American variety show (1948–1957; 1958–1959)

Arthur Godfrey and His Friends is an American television variety show hosted by Arthur Godfrey. The hour-long series aired on CBS Television from January 12, 1949, to June 1957 (as The Arthur Godfrey Show after September 1956), then again as a half-hour show from September 1958 to April 1959.

Many of Godfrey's musical acts were culled from Arthur Godfrey's Talent Scouts, which was airing on CBS at the same time. The singers included Frank Parker, Marion Marlowe, Janette Davis, Julius La Rosa, The Mariners, The McGuire Sisters, Carmel Quinn, Pat Boone, Lu Ann Simms, and The Chordettes. The show was live, and Godfrey often did away with the script and improvised. In addition, unlike his morning show Arthur Godfrey Time, the evening show often presented celebrity guests. He refused to participate in commercials for products he did not believe in.

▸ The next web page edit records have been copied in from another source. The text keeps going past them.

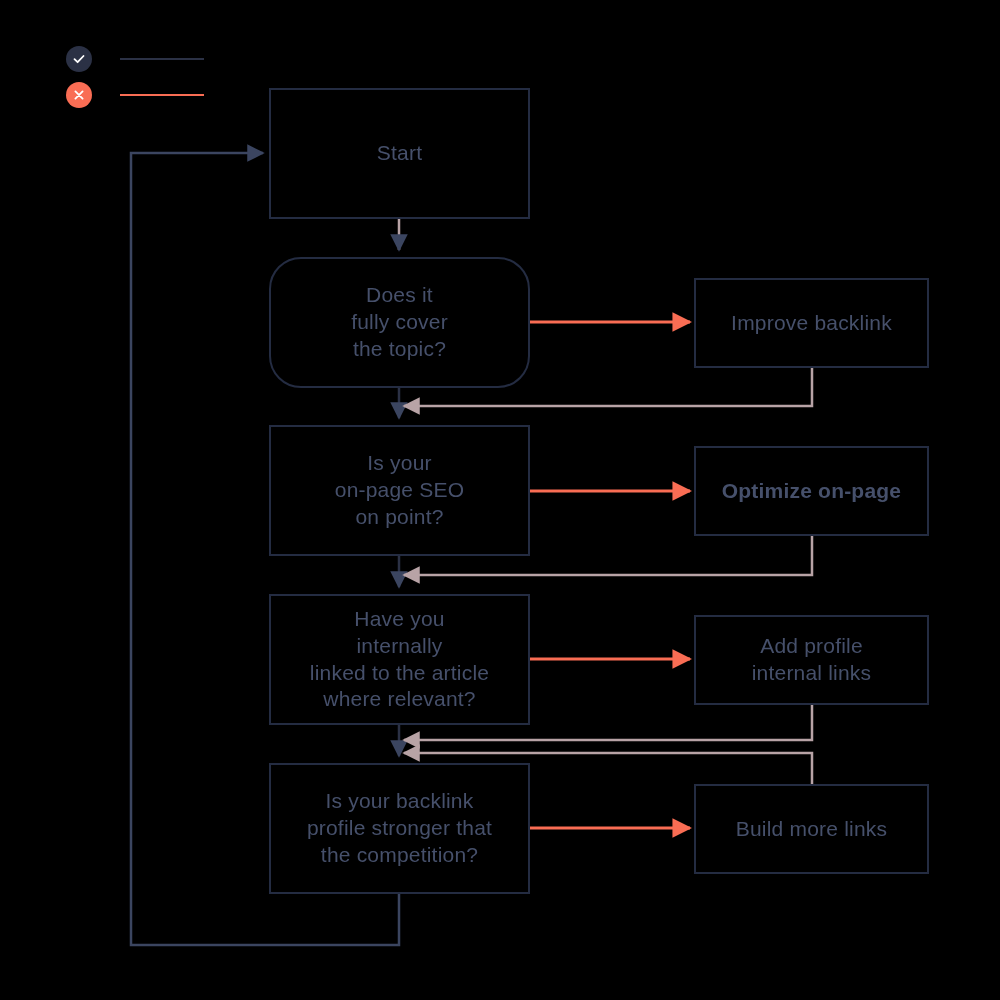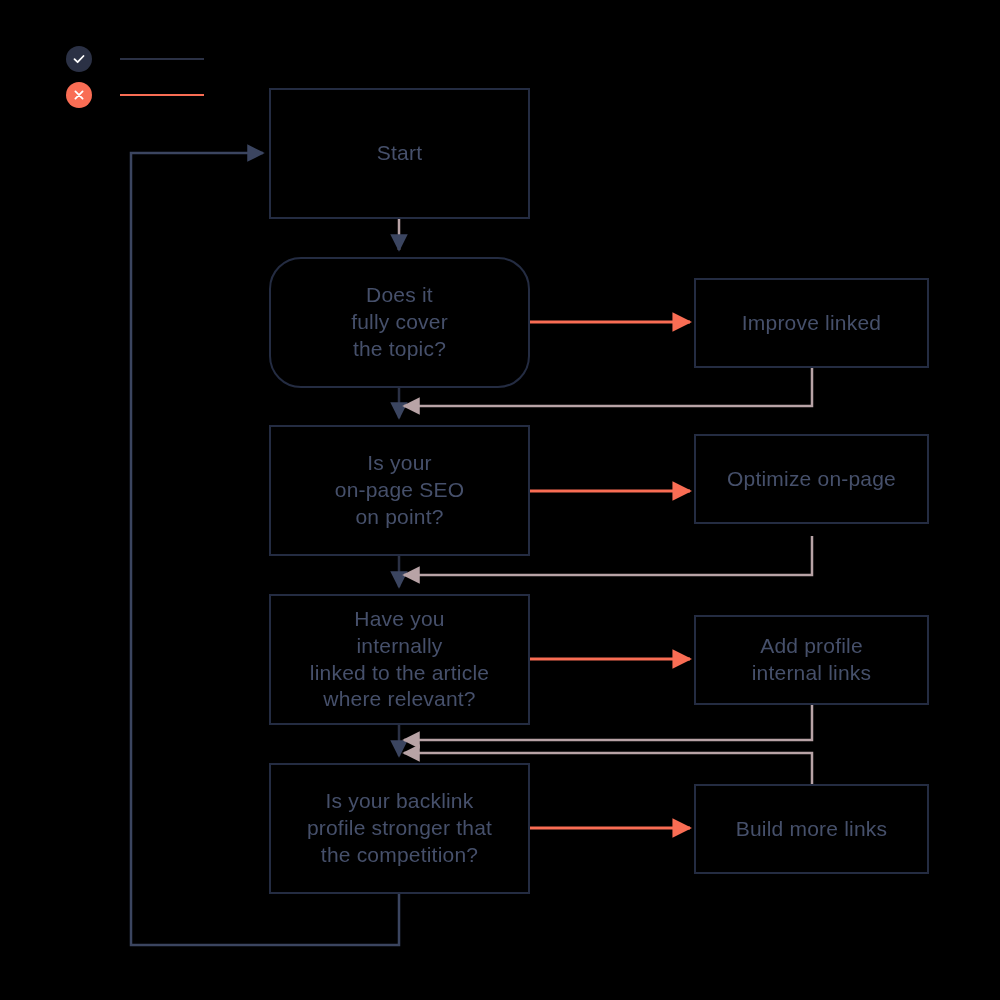--- a/index.html
+++ b/index.html
@@ -161,7 +161,7 @@
   </div>
 
   <div class="node" style="left:694px; top:278px; width:235px; height:90px;">
-    <span class="node-label">Improve linked</span>
+    <span class="node-label">Improve backlink</span>
   </div>
 
   <div class="node" style="left:694px; top:434px; width:235px; height:90px;">

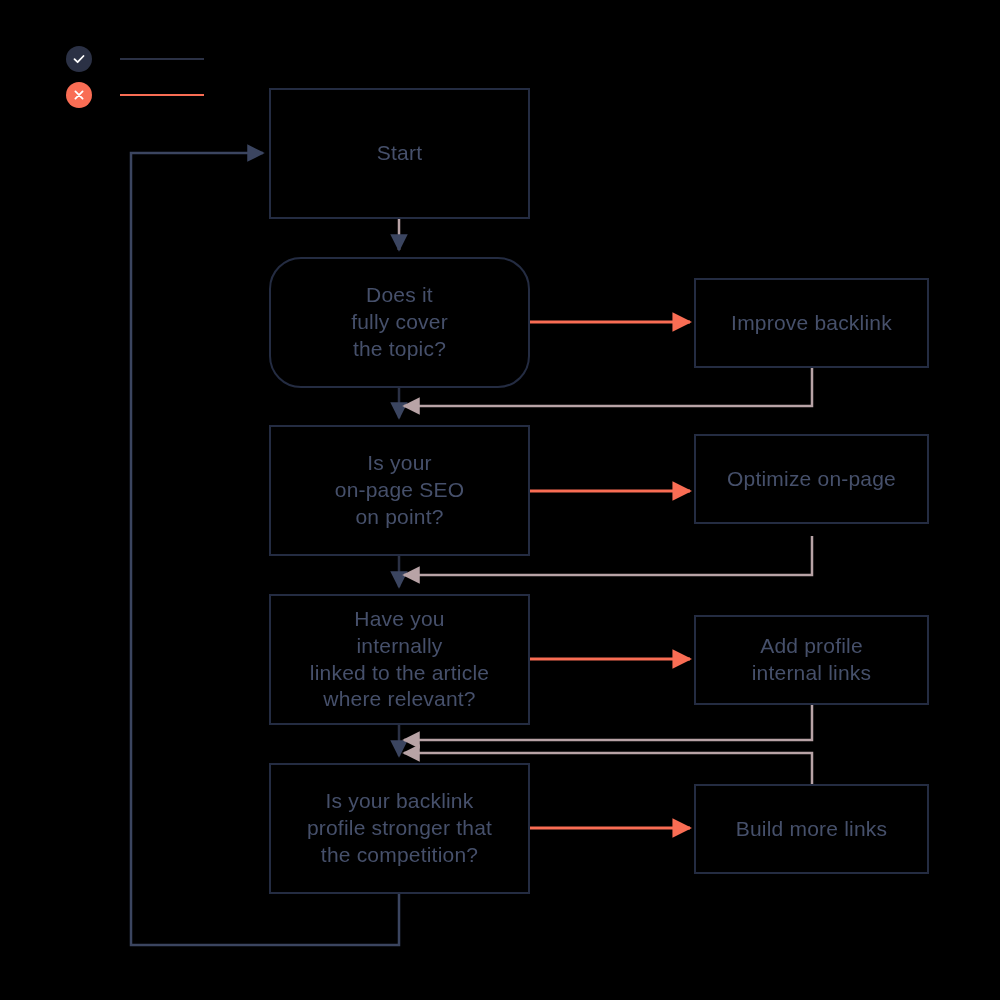--- a/index.html
+++ b/index.html
@@ -164,7 +164,7 @@
     <span class="node-label">Improve backlink</span>
   </div>
 
-  <div class="node" style="left:694px; top:434px; width:235px; height:90px;">
+  <div class="node" style="left:694px; top:446px; width:235px; height:90px;font-weight:bold;">
     <span class="node-label">Optimize on-page</span>
   </div>
 

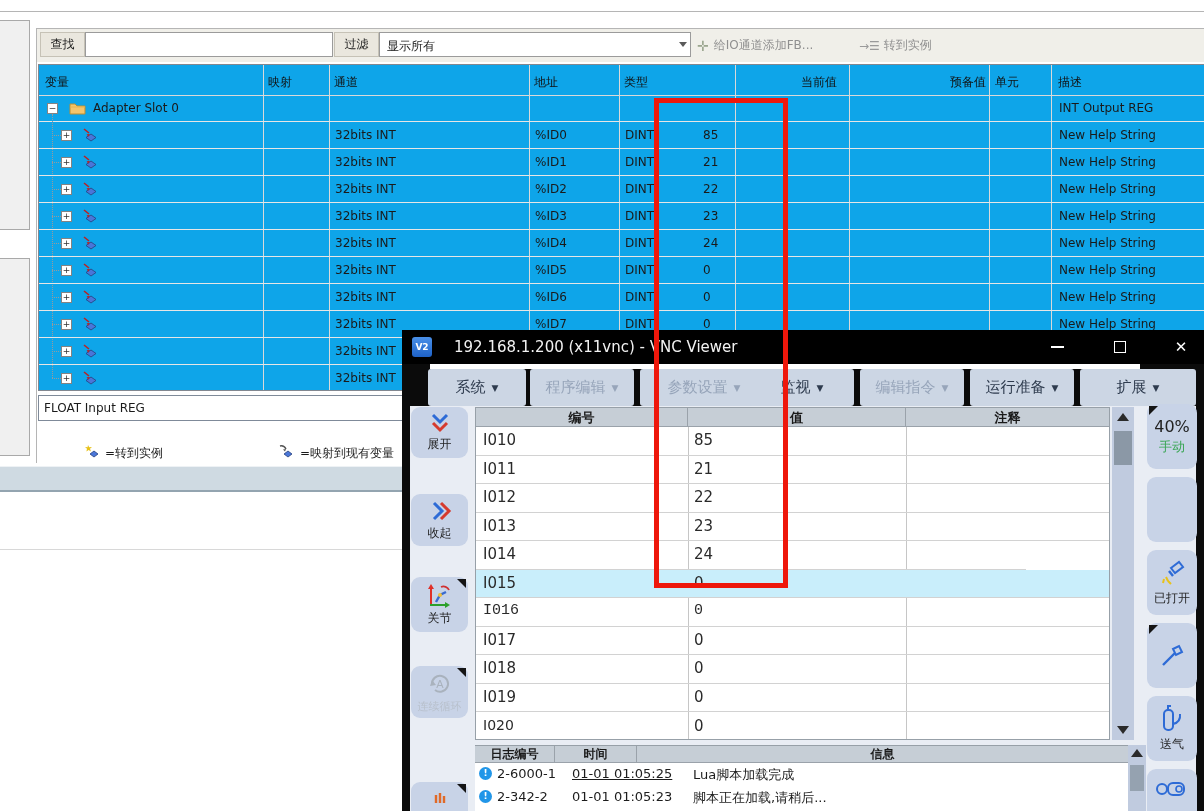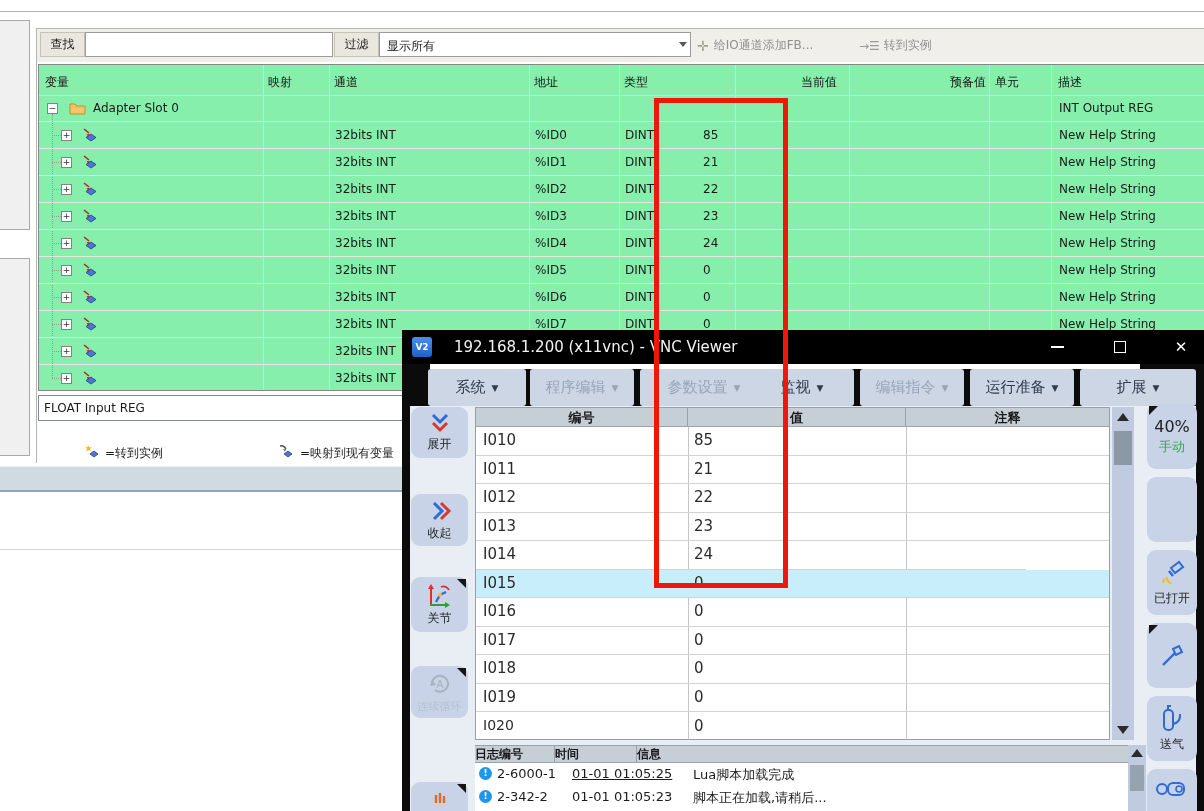--- a/index.html
+++ b/index.html
@@ -66,7 +66,7 @@
     </div>
   </div>
 
-  <div class="abs" id="main-table" style="left:38px;top:64px;width:1166px;height:327px;background:#86efac;border:1px solid #828790;border-right:none;overflow:hidden">
+  <div class="abs" id="main-table" style="left:38px;top:64px;width:1166px;height:327px;background:#0ea5e9;border:1px solid #828790;border-right:none;overflow:hidden">
 
     <span class="abs hdr" style="left:6px;top:9px">变量</span>
     <span class="abs hdr" style="left:229px;top:9px">映射</span>

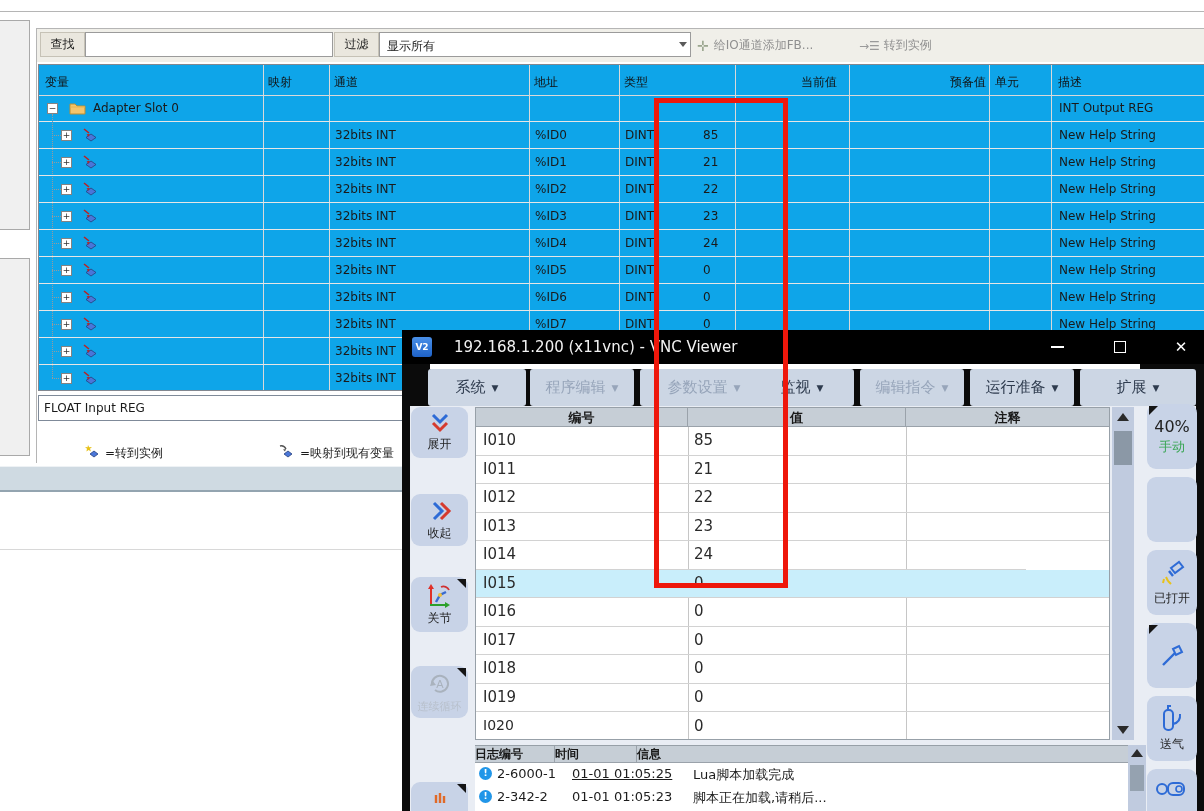--- a/index.html
+++ b/index.html
@@ -387,7 +387,7 @@
             <div style="position: absolute; left: 7px; top: 4px; font-size: 15px; color: rgb(42, 42, 42); white-space: nowrap;">I015</div>
             <div style="position: absolute; left: 218px; top: 4px; font-size: 15px; color: rgb(42, 42, 42); white-space: nowrap;">0</div>
           </div>
-          <div style="position: absolute; left: 0px; top: 190.3px; width: 633px; height: 28.55px; border-bottom: 1px solid rgb(210, 210, 210);">
+          <div style="position: absolute; left: 0px; top: 190.3px; width: 633px; height: 28.55px; border-bottom: 1px solid rgb(210, 210, 210); font-family: Liberation Mono, monospace;">
             <div style="position: absolute; left: 7px; top: 4px; font-size: 15px; color: rgb(42, 42, 42); white-space: nowrap;">I016</div>
             <div style="position: absolute; left: 218px; top: 4px; font-size: 15px; color: rgb(42, 42, 42); white-space: nowrap;">0</div>
           </div>

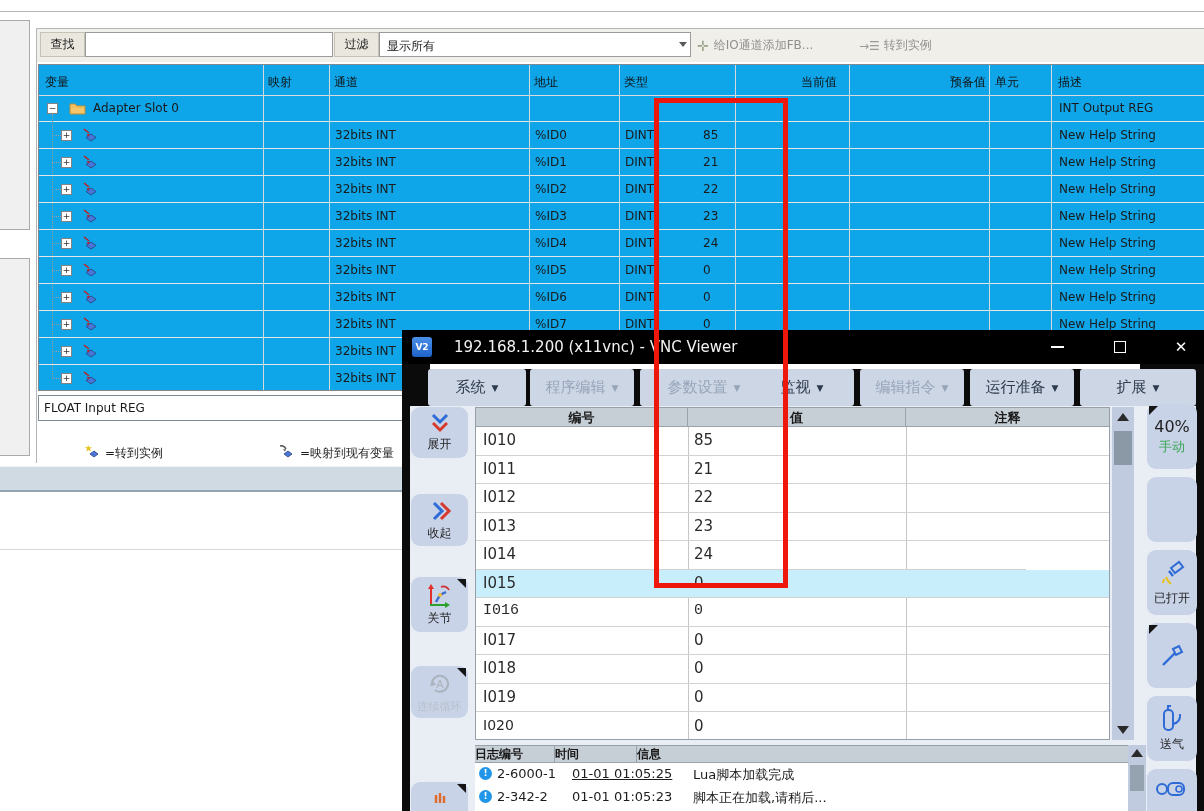--- a/index.html
+++ b/index.html
@@ -26,7 +26,7 @@
 .ctl{position:absolute;top:2px;left:2px;width:0;height:0;border-top:9px solid #151515;border-right:9px solid transparent}
 .reg-hcell{position:absolute;top:0;height:19px;display:flex;align-items:center;justify-content:center;
   font-size:13px;font-weight:bold;color:#1a1a1a;border-right:1px solid #9aa2aa}
-.log-hcell{position:absolute;top:0;height:17px;display:flex;align-items:center;justify-content:flex-start;
+.log-hcell{position:absolute;top:0;height:17px;display:flex;align-items:center;justify-content:center;
   font-size:12px;font-weight:bold;color:#1a1a1a;border-right:1px solid #9aa2aa}
 .scroll{background:#c0cbdf}
 .tri-up{width:0;height:0;border-left:6px solid transparent;border-right:6px solid transparent;border-bottom:8px solid #2a2a2a}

The series was a hit in the Nielsen ratings in the early to mid 1950s, often finishing just behind Arthur Godfrey's Talent Scouts. It ranked #18 in the 1950–1951 season, #6 in 1951–1952, #3 in 1952–1953, #6 in 1953-1954 and #22 in 1954–1955. Arthur Godfrey and His Friends also earned a nomination for an Emmy Award in 1953 for Best Variety Program.

Sponsors included Viva lipstick and Liggett & Myers Tobacco Company.